▶ **Task objective**
An exact transcription of the listing, without its images, is what the answer must contain.

▶ **Task input**

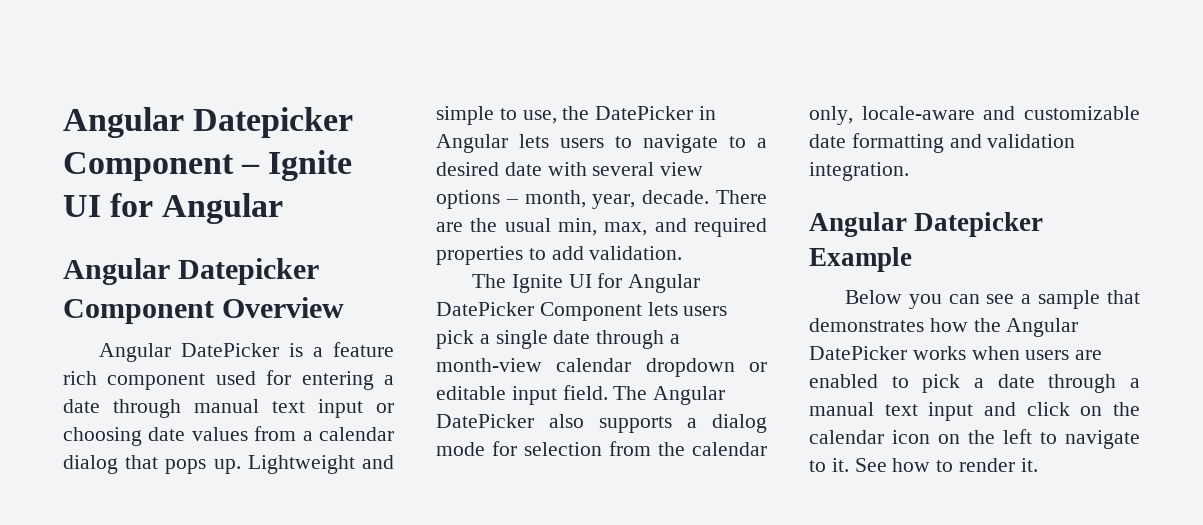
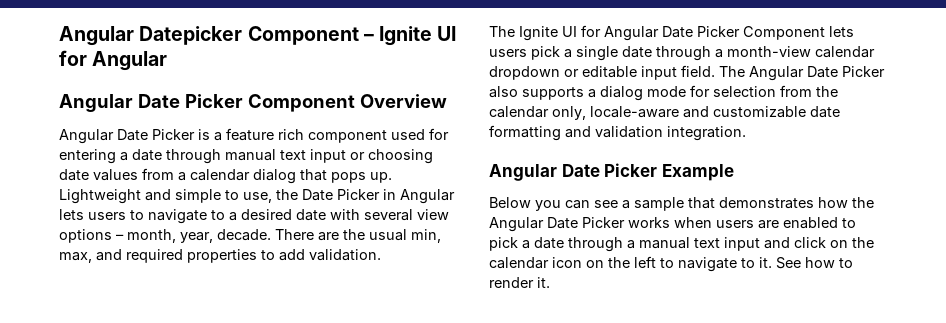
- Angular Datepicker Component Overview
+ Angular Date Picker Component Overview
- Angular DatePicker is a feature rich component used for entering a date through manual text input or choosing date values from a calendar dialog that pops up.
+ Angular Date Picker is a feature rich component used for entering a date through manual text input or choosing date values from a calendar dialog that pops up.
- Lightweight and simple to use, the DatePicker in Angular lets users to navigate to a desired date with several view options – month, year, decade.
+ Lightweight and simple to use, the Date Picker in Angular lets users to navigate to a desired date with several view options – month, year, decade.
- The Ignite UI for Angular DatePicker Component lets users pick a single date through a month-view calendar dropdown or editable input field.
+ The Ignite UI for Angular Date Picker Component lets users pick a single date through a month-view calendar dropdown or editable input field.
- The Angular DatePicker also supports a dialog mode for selection from the calendar only, locale-aware and customizable date formatting and validation integration.
+ The Angular Date Picker also supports a dialog mode for selection from the calendar only, locale-aware and customizable date formatting and validation integration.
- Angular Datepicker Example
+ Angular Date Picker Example
- Below you can see a sample that demonstrates how the Angular DatePicker works when users are enabled to pick a date through a manual text input and click on the calendar icon on the left to navigate to it.
+ Below you can see a sample that demonstrates how the Angular Date Picker works when users are enabled to pick a date through a manual text input and click on the calendar icon on the left to navigate to it.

▶ **Exercise response**
- Angular Datepicker Component Overview
+ Angular Date Picker Component Overview
- Angular DatePicker is a feature rich component used for entering a date through manual text input or choosing date values from a calendar dialog that pops up.
+ Angular Date Picker is a feature rich component used for entering a date through manual text input or choosing date values from a calendar dialog that pops up.
- Lightweight and simple to use, the DatePicker in Angular lets users to navigate to a desired date with several view options – month, year, decade.
+ Lightweight and simple to use, the Date Picker in Angular lets users to navigate to a desired date with several view options – month, year, decade.
- The Ignite UI for Angular DatePicker Component lets users pick a single date through a month-view calendar dropdown or editable input field.
+ The Ignite UI for Angular Date Picker Component lets users pick a single date through a month-view calendar dropdown or editable input field.
- The Angular DatePicker also supports a dialog mode for selection from the calendar only, locale-aware and customizable date formatting and validation integration.
+ The Angular Date Picker also supports a dialog mode for selection from the calendar only, locale-aware and customizable date formatting and validation integration.
- Angular Datepicker Example
+ Angular Date Picker Example
- Below you can see a sample that demonstrates how the Angular DatePicker works when users are enabled to pick a date through a manual text input and click on the calendar icon on the left to navigate to it.
+ Below you can see a sample that demonstrates how the Angular Date Picker works when users are enabled to pick a date through a manual text input and click on the calendar icon on the left to navigate to it.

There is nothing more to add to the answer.